Inside the “Rocky Horror Show” Revival on Broadway

The source material comes from Richard O’Brien, a former working actor who wrote the script and score that eventually led to The Rocky Horror Show, Premiered in 1973 at the Upstairs Theatre, Royal Court, London. Directed by Jim Sharman and starring a then-unknown Tim Curry, the stage play was a wildly absurd parody of ’50s rock, ’70s glam, horror and science fiction movies, and the fever dreams of old Hollywood (actress Fay Wray was particularly fascinated). It was a huge hit and ran in London for seven years.

However, the 1975 film version bombed at the box office and seemed destined to be consigned to the ash heap of history, until resourceful programmers at the famed Waverly Theater in Manhattan’s West Village began screening it at midnight.
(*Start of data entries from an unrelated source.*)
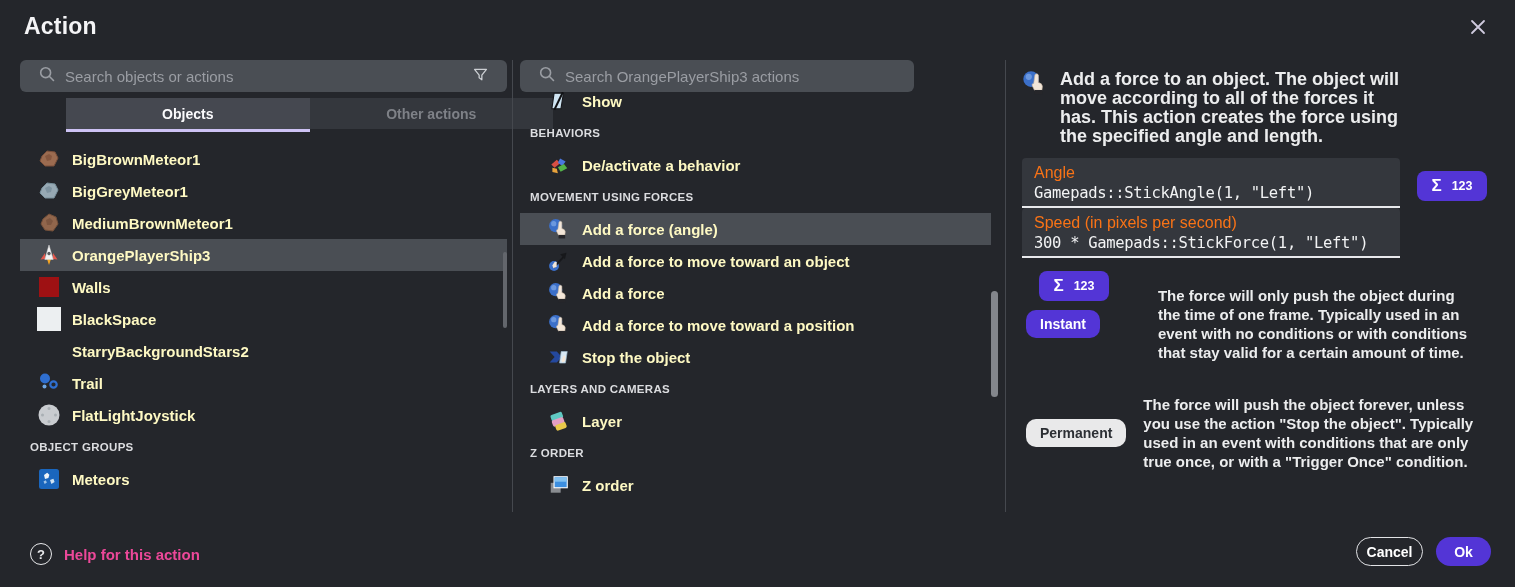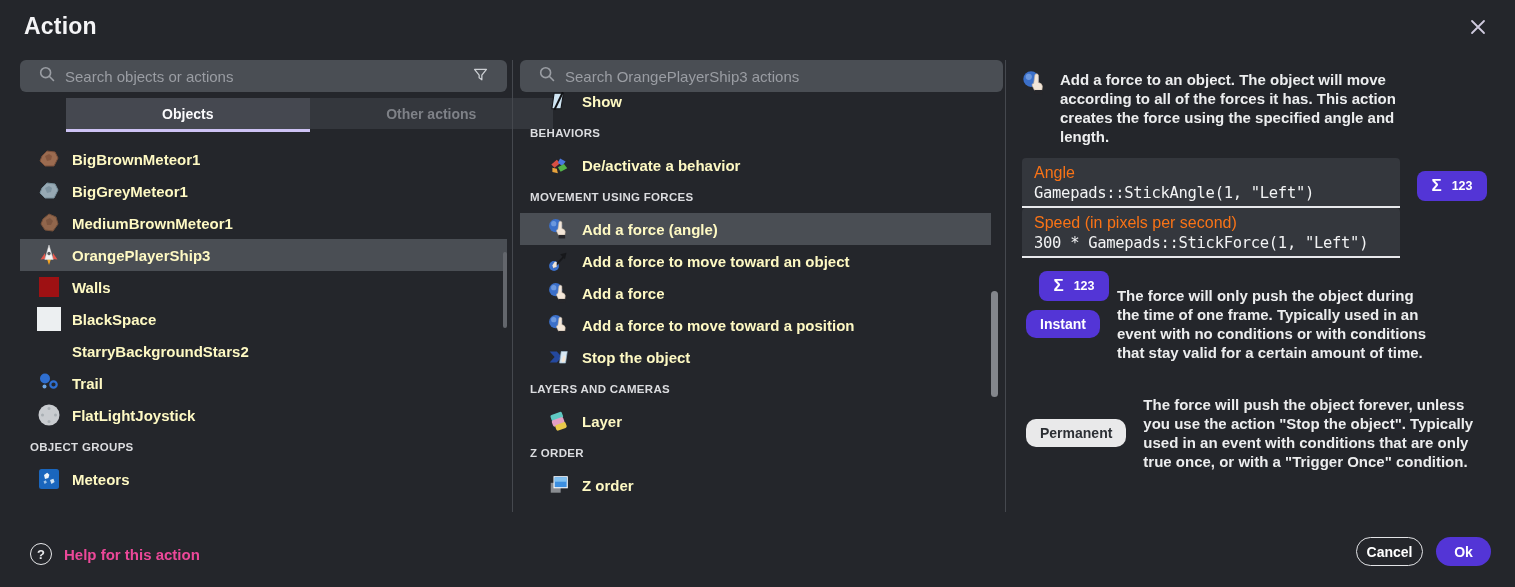--- a/index.html
+++ b/index.html
@@ -309,7 +309,7 @@
     </div>
   </div>
 
-  <div class="searchbox" style="left:520px;width:483px;">
+  <div class="searchbox" style="left:520px;width:394px;">
     <span>
       <svg width="18" height="18" viewBox="0 0 20 20">
           <circle cx="8.5" cy="8.5" r="5.5" fill="none" stroke="#9a9da3" stroke-width="1.8"></circle>

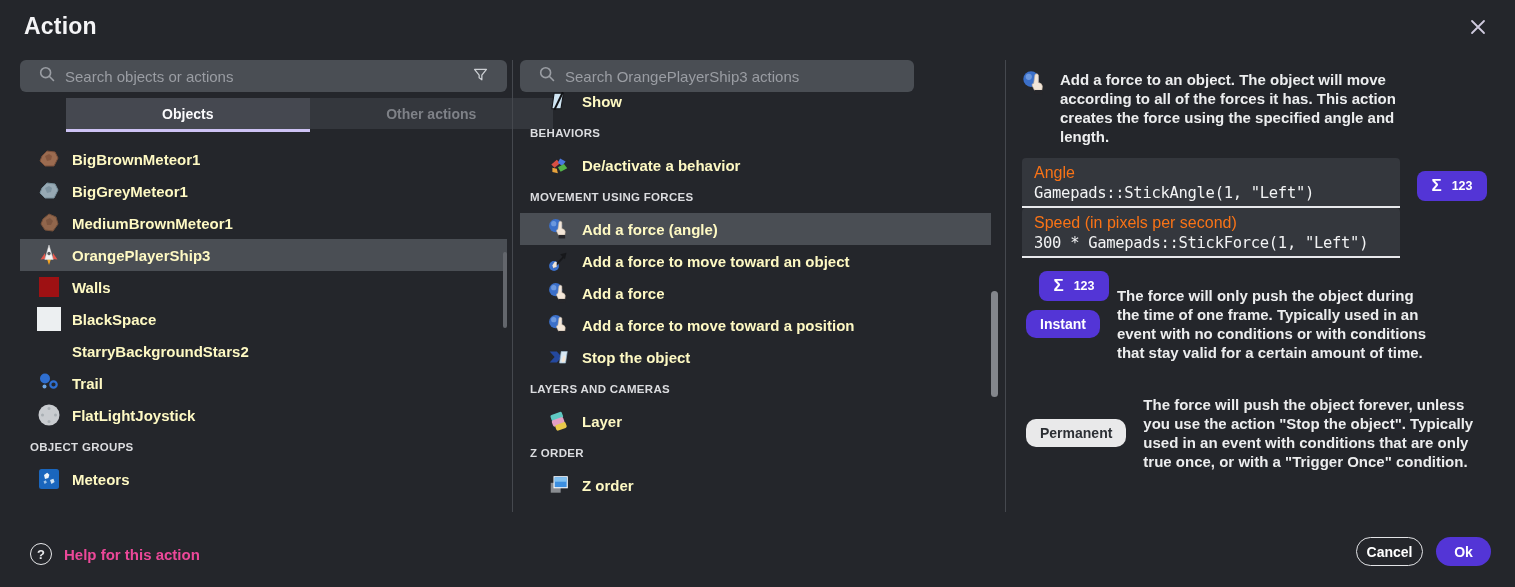--- a/index.html
+++ b/index.html
@@ -48,7 +48,7 @@
   .thumb { position:absolute; background:#83868c; border-radius:4px; }
   
   .desc-wrap { position:absolute; left:1022px; top:70px; width:470px; display:flex; gap:12px; }
-  .desc-text { font-size:15px; font-weight:700; line-height:19px; color:#ecedee; width:352px; }
+  .desc-text { font-size:18px; font-weight:700; line-height:19px; color:#ecedee; width:352px; }
   .field-group { position:absolute; left:1022px; display:flex; align-items:flex-start; }
   .field {
     width:378px; height:50px; background:#34373d; border-radius:4px 4px 0 0;

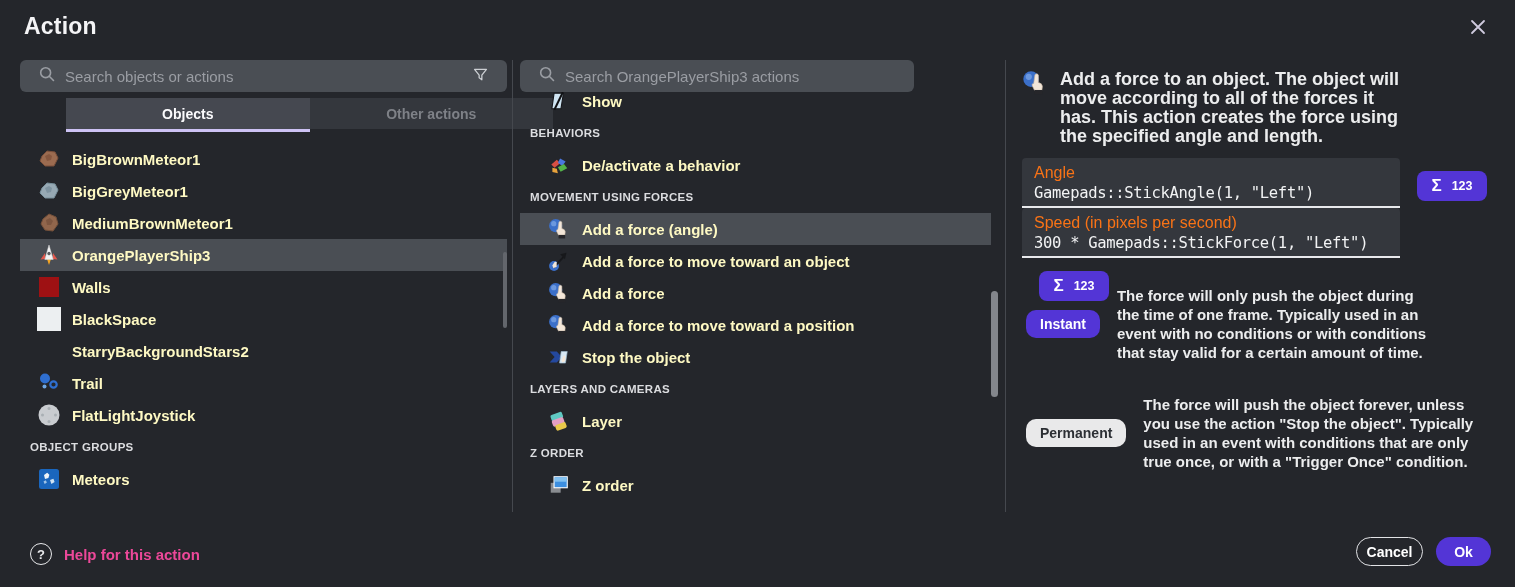--- a/index.html
+++ b/index.html
@@ -356,7 +356,7 @@
 
   <div class="note" style="top:286px;">
     <div class="badge primary">Instant</div>
-    <div class="note-text" style="width:322px;">The force will only push the object during the time of one frame. Typically used in an event with no conditions or with conditions that stay valid for a certain amount of time.</div>
+    <div class="note-text" style="width:322px;margin-left:41px;">The force will only push the object during the time of one frame. Typically used in an event with no conditions or with conditions that stay valid for a certain amount of time.</div>
   </div>
 
   <div class="note" style="top:395px;">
More theaters followed and a cult was born.

The plots of both films revolve around a fit young couple, Brad and Janet, whose car gets a flat tire during a storm, causing them to wander into Dr. Frank-N-Furter’s castle. Dr. Frank-N-Furter is an intoxicatingly charismatic and seductive pansexual alien scientist who, in Frankenstein-esque fashion, creates a blond muscleman (Rocky Horror) who wreaks havoc on high society and is ultimately destroyed by fellow aliens named Magenta and Reeve. Raff. Along the way, we meet Eddie (a rock musician who meets a tragic end), Dr. Scott (a confused authority figure and Eddie’s uncle), Columbia (a heartbroken man who loves both Frank and Eddie), and a nervous narrator who tries to control the chaos, with varying degrees of success.